◆ Problem to solve: Below are entries; copy exactly the lines from the one with "(399, 1279) none" through the one with "[626,820,729,836] SciKit-Learn, ->", both included, and leave out the rest.

◆ Provided records:

■ ■ ■

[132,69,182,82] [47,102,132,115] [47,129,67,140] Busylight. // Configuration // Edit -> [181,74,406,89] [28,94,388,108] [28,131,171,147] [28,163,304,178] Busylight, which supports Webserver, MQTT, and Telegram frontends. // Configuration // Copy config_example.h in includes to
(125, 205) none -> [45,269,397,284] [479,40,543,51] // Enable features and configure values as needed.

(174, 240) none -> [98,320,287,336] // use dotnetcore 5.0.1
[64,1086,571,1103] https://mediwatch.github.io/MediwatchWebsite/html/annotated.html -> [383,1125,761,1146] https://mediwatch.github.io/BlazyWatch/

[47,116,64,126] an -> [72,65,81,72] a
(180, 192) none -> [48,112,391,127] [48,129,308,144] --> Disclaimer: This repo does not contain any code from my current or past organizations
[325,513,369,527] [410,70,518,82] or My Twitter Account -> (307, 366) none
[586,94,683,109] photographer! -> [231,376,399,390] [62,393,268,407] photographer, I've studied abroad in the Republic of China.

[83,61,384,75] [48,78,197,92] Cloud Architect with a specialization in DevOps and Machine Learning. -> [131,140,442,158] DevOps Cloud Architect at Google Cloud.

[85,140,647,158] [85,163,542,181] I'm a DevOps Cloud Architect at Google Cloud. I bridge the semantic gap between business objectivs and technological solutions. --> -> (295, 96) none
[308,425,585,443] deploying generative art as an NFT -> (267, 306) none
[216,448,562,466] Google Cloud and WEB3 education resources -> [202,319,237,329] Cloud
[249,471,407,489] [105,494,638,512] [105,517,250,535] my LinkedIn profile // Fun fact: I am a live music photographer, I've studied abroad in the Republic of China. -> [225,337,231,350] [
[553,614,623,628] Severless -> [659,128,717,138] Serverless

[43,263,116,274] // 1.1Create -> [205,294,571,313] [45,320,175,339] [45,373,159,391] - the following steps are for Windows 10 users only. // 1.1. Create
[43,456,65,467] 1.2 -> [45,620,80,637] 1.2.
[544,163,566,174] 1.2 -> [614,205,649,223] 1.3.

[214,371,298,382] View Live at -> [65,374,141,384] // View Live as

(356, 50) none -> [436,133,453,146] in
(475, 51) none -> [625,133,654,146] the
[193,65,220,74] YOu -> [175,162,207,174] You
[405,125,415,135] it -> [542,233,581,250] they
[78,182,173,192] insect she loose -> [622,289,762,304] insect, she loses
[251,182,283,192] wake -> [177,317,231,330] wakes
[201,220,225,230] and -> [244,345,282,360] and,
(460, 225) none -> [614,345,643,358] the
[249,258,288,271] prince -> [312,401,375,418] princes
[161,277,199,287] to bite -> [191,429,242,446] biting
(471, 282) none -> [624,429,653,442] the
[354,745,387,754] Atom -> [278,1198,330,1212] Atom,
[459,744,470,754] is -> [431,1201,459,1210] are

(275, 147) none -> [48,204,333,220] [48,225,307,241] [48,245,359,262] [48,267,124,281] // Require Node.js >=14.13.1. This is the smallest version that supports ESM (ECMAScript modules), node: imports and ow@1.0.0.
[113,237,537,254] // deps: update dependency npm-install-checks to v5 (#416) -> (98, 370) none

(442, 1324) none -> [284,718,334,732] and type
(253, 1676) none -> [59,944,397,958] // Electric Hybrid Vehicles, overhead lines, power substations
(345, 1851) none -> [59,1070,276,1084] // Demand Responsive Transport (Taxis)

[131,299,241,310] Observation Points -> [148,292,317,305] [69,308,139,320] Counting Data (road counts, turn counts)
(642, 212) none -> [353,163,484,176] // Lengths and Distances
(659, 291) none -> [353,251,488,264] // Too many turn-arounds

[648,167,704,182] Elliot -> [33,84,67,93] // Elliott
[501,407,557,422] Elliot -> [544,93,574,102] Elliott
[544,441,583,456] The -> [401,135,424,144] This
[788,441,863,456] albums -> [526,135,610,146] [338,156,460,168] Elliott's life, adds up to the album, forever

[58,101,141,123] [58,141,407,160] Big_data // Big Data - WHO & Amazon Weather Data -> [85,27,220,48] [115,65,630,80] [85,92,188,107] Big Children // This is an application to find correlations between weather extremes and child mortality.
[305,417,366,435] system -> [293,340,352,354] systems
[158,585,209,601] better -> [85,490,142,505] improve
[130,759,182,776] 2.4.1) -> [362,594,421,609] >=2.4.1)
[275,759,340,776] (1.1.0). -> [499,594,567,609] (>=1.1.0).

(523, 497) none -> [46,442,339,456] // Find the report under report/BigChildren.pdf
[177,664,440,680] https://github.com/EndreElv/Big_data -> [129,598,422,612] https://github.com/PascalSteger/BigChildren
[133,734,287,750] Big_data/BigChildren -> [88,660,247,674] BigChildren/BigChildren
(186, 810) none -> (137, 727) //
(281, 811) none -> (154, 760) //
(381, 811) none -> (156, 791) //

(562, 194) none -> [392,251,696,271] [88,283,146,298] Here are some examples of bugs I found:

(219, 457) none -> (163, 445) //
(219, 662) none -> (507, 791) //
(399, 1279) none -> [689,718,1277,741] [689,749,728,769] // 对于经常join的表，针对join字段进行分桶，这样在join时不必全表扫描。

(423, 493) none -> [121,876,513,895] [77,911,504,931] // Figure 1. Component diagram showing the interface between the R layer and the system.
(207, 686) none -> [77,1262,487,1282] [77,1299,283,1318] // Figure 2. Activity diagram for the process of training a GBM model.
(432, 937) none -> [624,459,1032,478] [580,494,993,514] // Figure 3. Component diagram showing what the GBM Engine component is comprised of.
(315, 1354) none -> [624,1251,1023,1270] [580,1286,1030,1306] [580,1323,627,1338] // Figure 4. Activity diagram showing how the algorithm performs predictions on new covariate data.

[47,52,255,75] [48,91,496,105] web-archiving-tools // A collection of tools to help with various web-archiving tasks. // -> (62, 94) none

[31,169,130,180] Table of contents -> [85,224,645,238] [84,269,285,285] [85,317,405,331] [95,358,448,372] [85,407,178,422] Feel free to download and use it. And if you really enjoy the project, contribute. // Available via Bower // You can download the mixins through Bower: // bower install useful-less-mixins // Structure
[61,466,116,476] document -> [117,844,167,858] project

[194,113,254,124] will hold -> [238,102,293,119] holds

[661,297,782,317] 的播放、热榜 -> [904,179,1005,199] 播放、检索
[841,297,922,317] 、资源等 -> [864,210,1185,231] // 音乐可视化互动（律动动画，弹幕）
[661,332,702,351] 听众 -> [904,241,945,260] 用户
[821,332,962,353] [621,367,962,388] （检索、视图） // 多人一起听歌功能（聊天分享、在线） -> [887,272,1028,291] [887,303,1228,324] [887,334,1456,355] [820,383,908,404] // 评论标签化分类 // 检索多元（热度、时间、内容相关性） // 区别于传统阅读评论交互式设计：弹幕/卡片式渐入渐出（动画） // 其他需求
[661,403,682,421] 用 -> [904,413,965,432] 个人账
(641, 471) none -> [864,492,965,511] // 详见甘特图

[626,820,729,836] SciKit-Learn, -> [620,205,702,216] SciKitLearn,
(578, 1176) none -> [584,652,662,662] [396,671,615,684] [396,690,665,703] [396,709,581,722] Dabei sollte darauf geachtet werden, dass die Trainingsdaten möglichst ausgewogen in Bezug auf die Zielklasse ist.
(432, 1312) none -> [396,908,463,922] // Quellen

■ ■ ■

◆ Task solution:
(399, 1279) none -> [689,718,1277,741] [689,749,728,769] // 对于经常join的表，针对join字段进行分桶，这样在join时不必全表扫描。

(423, 493) none -> [121,876,513,895] [77,911,504,931] // Figure 1. Component diagram showing the interface between the R layer and the system.
(207, 686) none -> [77,1262,487,1282] [77,1299,283,1318] // Figure 2. Activity diagram for the process of training a GBM model.
(432, 937) none -> [624,459,1032,478] [580,494,993,514] // Figure 3. Component diagram showing what the GBM Engine component is comprised of.
(315, 1354) none -> [624,1251,1023,1270] [580,1286,1030,1306] [580,1323,627,1338] // Figure 4. Activity diagram showing how the algorithm performs predictions on new covariate data.

[47,52,255,75] [48,91,496,105] web-archiving-tools // A collection of tools to help with various web-archiving tasks. // -> (62, 94) none

[31,169,130,180] Table of contents -> [85,224,645,238] [84,269,285,285] [85,317,405,331] [95,358,448,372] [85,407,178,422] Feel free to download and use it. And if you really enjoy the project, contribute. // Available via Bower // You can download the mixins through Bower: // bower install useful-less-mixins // Structure
[61,466,116,476] document -> [117,844,167,858] project

[194,113,254,124] will hold -> [238,102,293,119] holds

[661,297,782,317] 的播放、热榜 -> [904,179,1005,199] 播放、检索
[841,297,922,317] 、资源等 -> [864,210,1185,231] // 音乐可视化互动（律动动画，弹幕）
[661,332,702,351] 听众 -> [904,241,945,260] 用户
[821,332,962,353] [621,367,962,388] （检索、视图） // 多人一起听歌功能（聊天分享、在线） -> [887,272,1028,291] [887,303,1228,324] [887,334,1456,355] [820,383,908,404] // 评论标签化分类 // 检索多元（热度、时间、内容相关性） // 区别于传统阅读评论交互式设计：弹幕/卡片式渐入渐出（动画） // 其他需求
[661,403,682,421] 用 -> [904,413,965,432] 个人账
(641, 471) none -> [864,492,965,511] // 详见甘特图

[626,820,729,836] SciKit-Learn, -> [620,205,702,216] SciKitLearn,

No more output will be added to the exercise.